Landwirtschaft
Die Runkelrübe als Marktlücke

Was früher allgegenwärtig war, ist heute eine Rarität: Heinrich Wittmanns Kunden kommen teils von weit her.

12.10.2010 | Stand 16.09.2023, 21:06 Uhr
Georg Fleischmann

Neuthierling.Es ist ein sonniger Herbsttag, viele Menschen nutzen die Gelegenheit zu einem erholsamen Spaziergang. Doch für Bauer Heinrich Wittmann und seine Familie ist an Erholung nicht zu denken: Auf ihrem Feld in Neuthierling bei Schorndorf, auf der Sonnenseite des Rauchenbergs, herrscht Hochbetrieb. Ständig kommen Autos an, und die Kennzeichen zeigen, dass die Kunden nicht nur aus der Umgebung, sondern auch aus den Nachbarlandkreisen wie Regensburg, Schwandorf und Regen kommen. Was sie hier zusammenführt ist die rotgelbe Runkelrübe, die Wittmann hier auf einem 2,4Hektar großen Acker anbaut.

„Heit’ geht’s bei uns wieder dick ei“, sagt Wittmann vom tuckernden Traktor herunter, als wir zu ihm kommen, um bei dieser selten gewordenen Ernte zuzusehen. Früher gab es Runkeln überall auf den Äckern. Ob kleiner Häusler oder großer Bauer, Runkelrüben waren zur gesunden Ergänzung des Winterfutters für das Vieh unentbehrlich. Das ist längst nicht mehr so. Vor allem, weil der Anbau zeitaufwendig ist und sich auf einem zeitgemäßen bäuerlichen Betrieb im großen Stil nicht mehr lohnt.

Deswegen sei er auch der einzige Landwirt zwischen dem Donautal, Schwandorf, Cham und dem Landkreis Regen, der Runkelrüben in diesen Mengen anbaue, sagt Wittmann. Er nutzt die Nische, um sich ein zusätzliches Standbein für seinen vielseitigen Betrieb zu schaffen.

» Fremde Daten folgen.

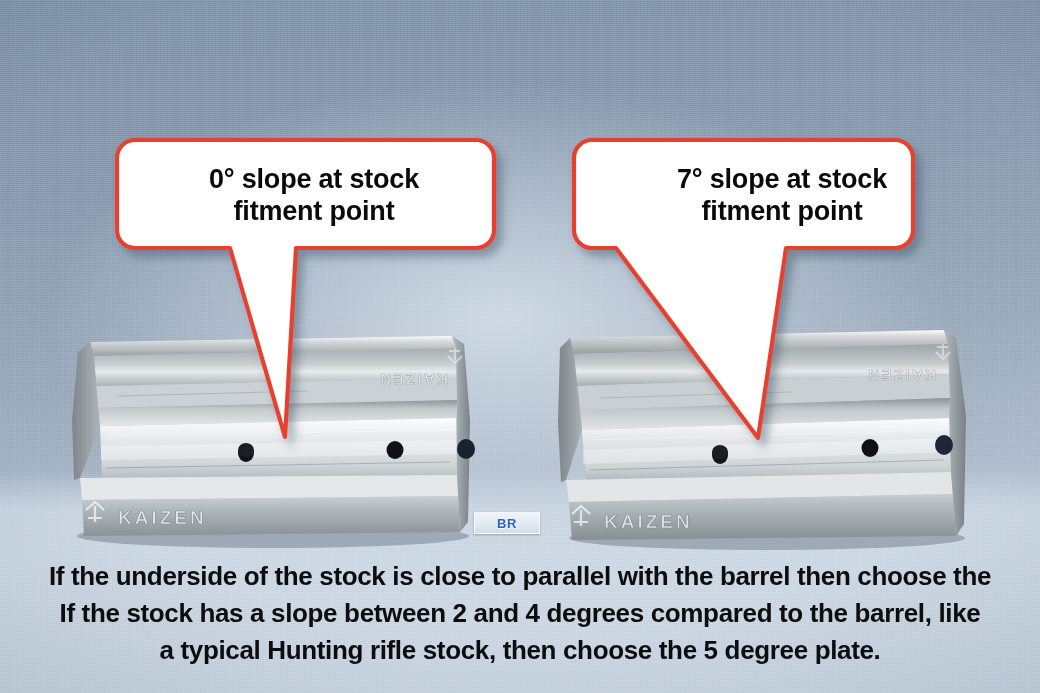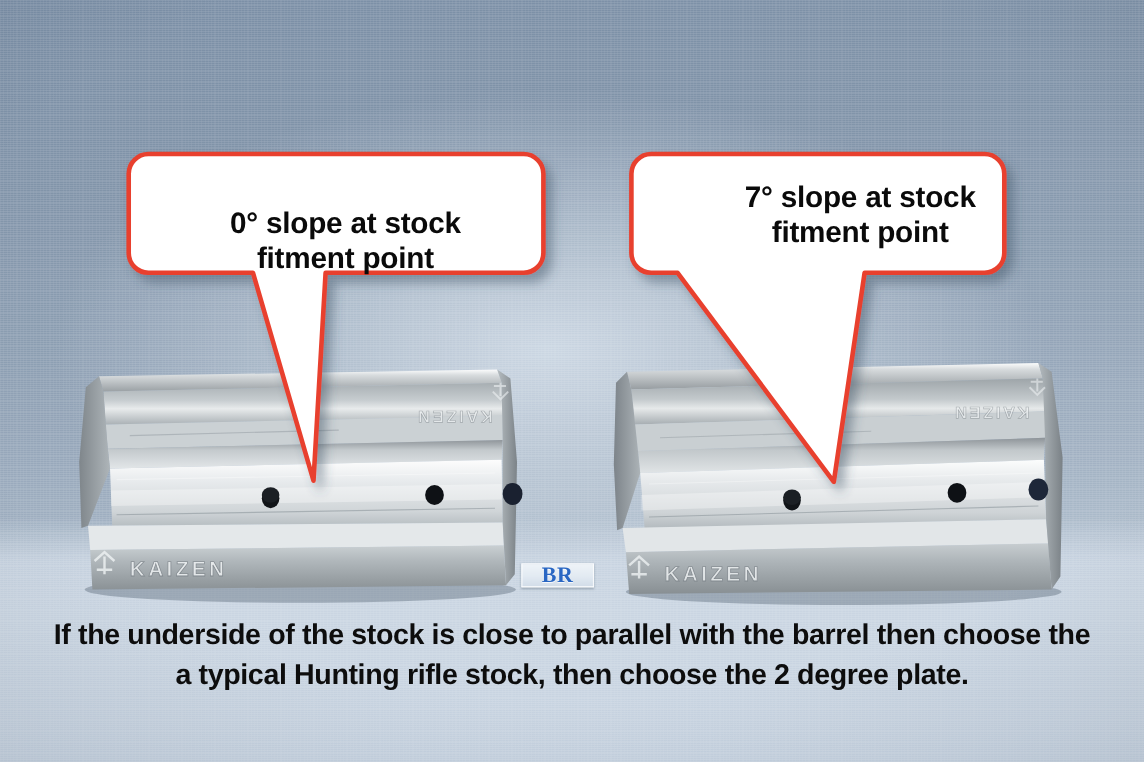"0° slope at stock" #callout-left .callout-text { margin-top: 24px -> none }
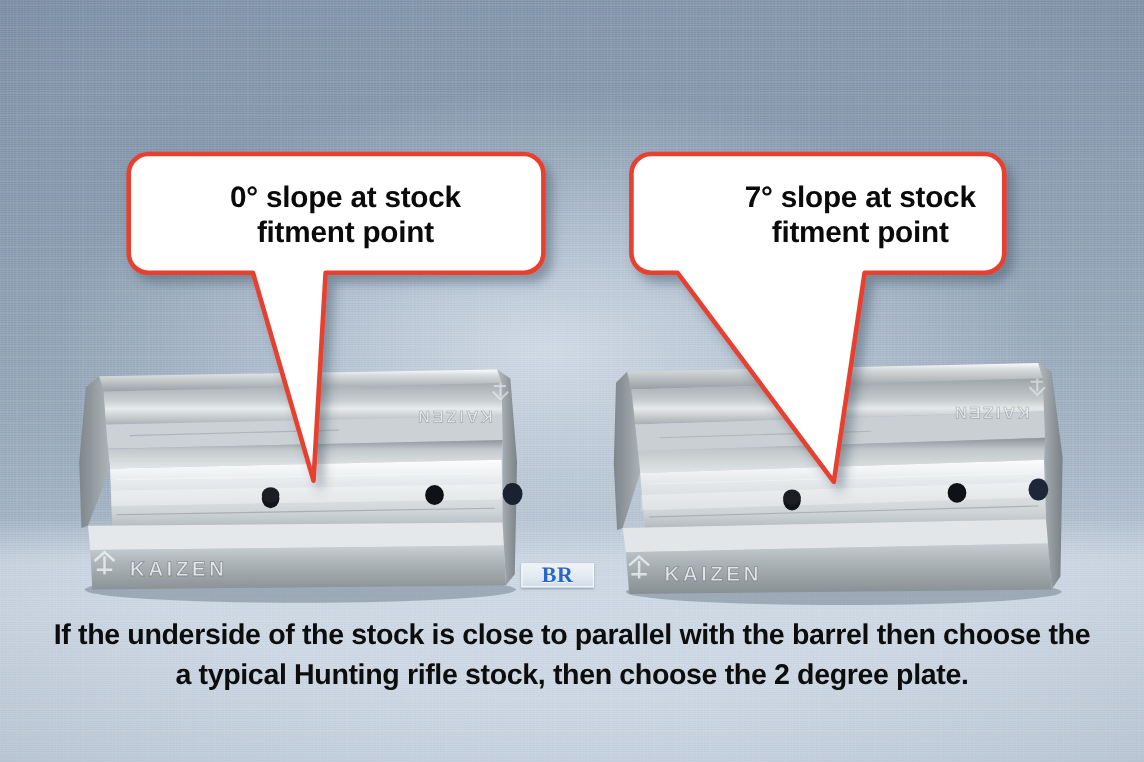"BR" .br-sticker span { font-family: Liberation Serif, serif -> Liberation Sans, sans-serif; font-size: 20px -> 13px }
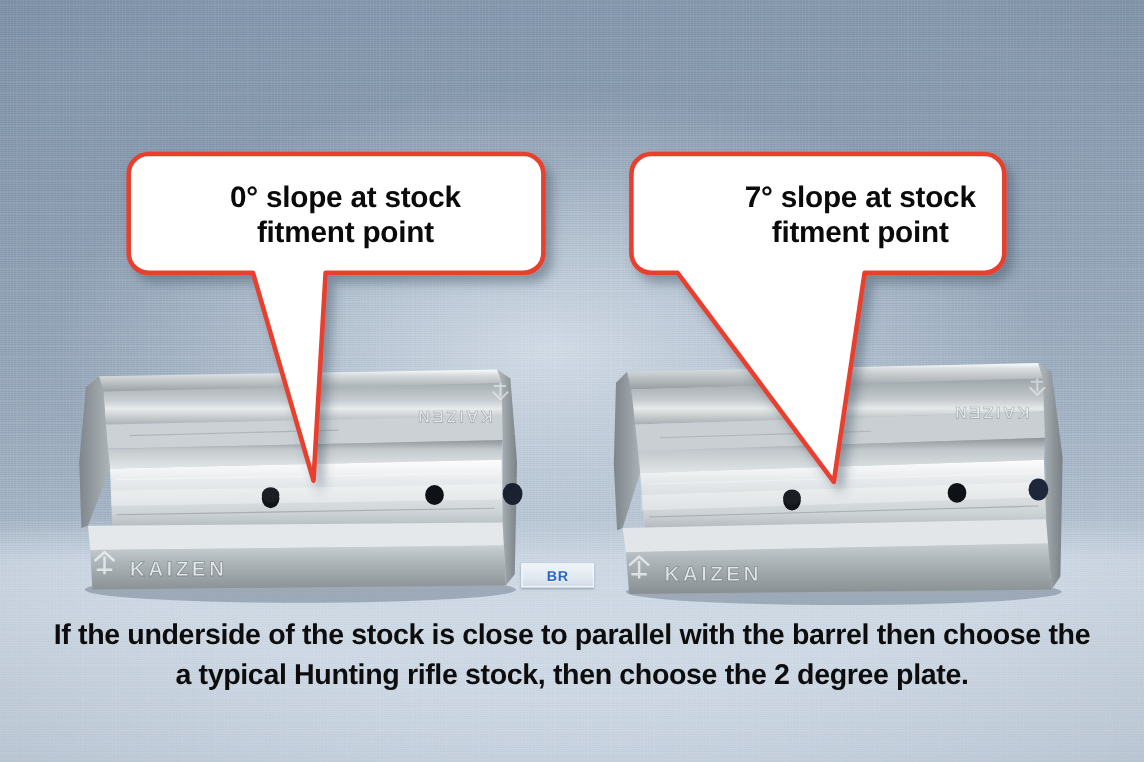"If the stock has a" span.cap-line { html: none -> <span>If the stock has a slope between 2 and 4 degrees compared to the barrel, like</span> }
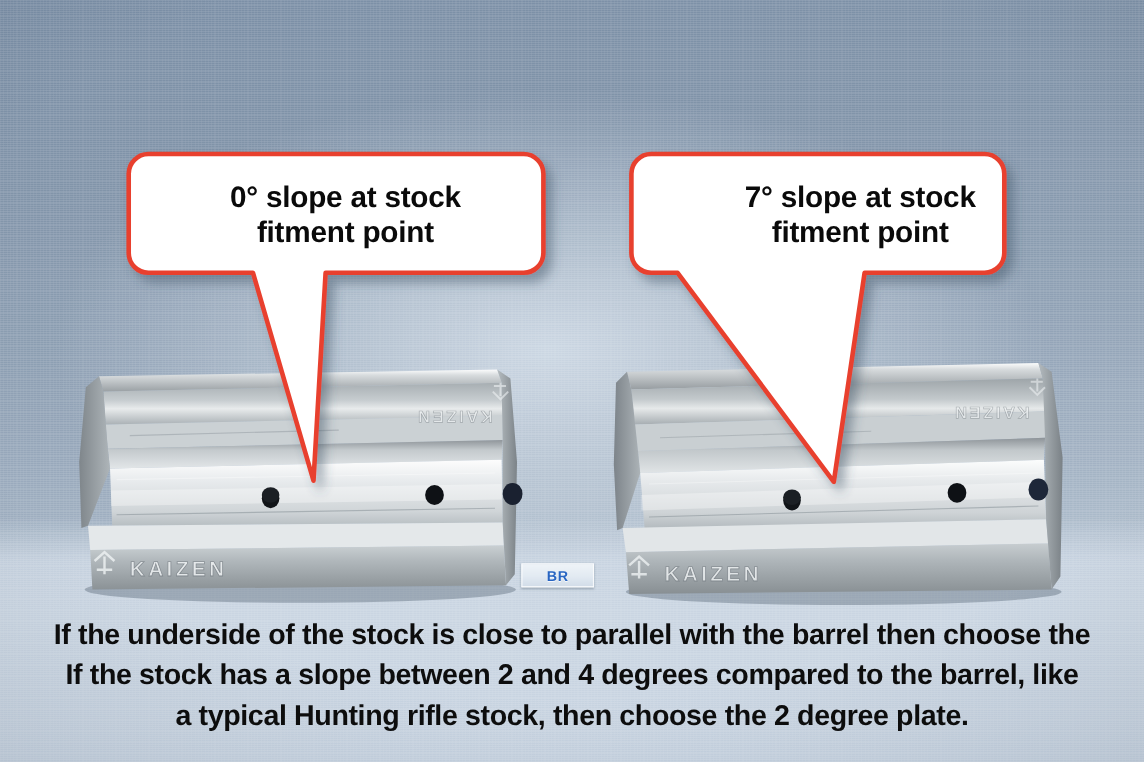"a typical Hunting rifle stock," span.cap-line { text: 2 -> 5 }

Die Idee sei durch eine länger zurückliegende Geschichte entstanden: Da habe einmal ein Waldler einen Gäubodenbauern gefragt, warum er auf seinen fruchtbaren Feldern ausgerechnet Runkelrüben anbaue. Dieser habe geantwortet: „Solange die Waldler kommen und uns die Runkeln abkaufen, bauen wir sie an.“ Und so dachte man sich damals beim Bauern Wittmann in Neuthierling: „Das können wir auch.“

Neuthierling.Das bedeutet harte Arbeitstage für die Familie Wittmann, die ganz oben, nahe am Waldrand, ihr landwirtschaftliches Anwesen besitzt und insgesamt 80Hektar bewirtschaftet, davon 25 Hektar eigenen Grund. Das gute Oktober-Wetter muss genutzt werden, um die unzähligen Runkeln trocken zu ernten. Ein Teil wandert in einen 2000 Zentner fassenden, speziellen Keller. Ein kleiner Teil kommt auf einen großen Haufen auf einer Wiese nahe am Hof: Er ist für Selbstabholer in kleinen Mengen gedacht, die sich die Runkeln einzeln aus dem Haufen klauben.

Der Großteil der Rüben wird aber ab Feld verkauft, und dort gibt es in diesen Tagen oft ein Gedränge. Damit die Abholer, die oft weite Anfahrtsstrecken in Kauf nehmen, nicht auch noch lange warten müssen, gibt es für jeden Erntetag einen Zeitplan, nachdem Bauer Wittmann die Kunden ans Feld bestellt.

Zu den Kunden gehören in erster Linie Jäger, die die Rüben für die Winterfütterung nutzen, sowie Hobby-Tierhalter, die Wert auf ein gesundes Saftfutter für ihre Tiere legen. Viele kommen mit ihren Fahrzeugen mit Anhängern an das Feld. Eine Vollerntemaschine aus dem Jahr 1967 sammelt die Rüben ein, befreit sie von den Blättern und sammelt sie in einem Trichter. Ist der Trichter voll, werden die Rüben direkt auf das bereitstehende Fahrzeug des Kunden transportiert. Auch ein besonderer Service wird angeboten: Sollen die Rüben weitgehend frei von Schmutz sein, so kommen diese noch in den sogenannten „Gunklputzer“. Hier laufen sie durch rotierende Bürsten und werden von Ackerbodenresten befreit. Ein Laufband befördert die gereinigten Rüben dann gleich auf den Anhänger des Kunden.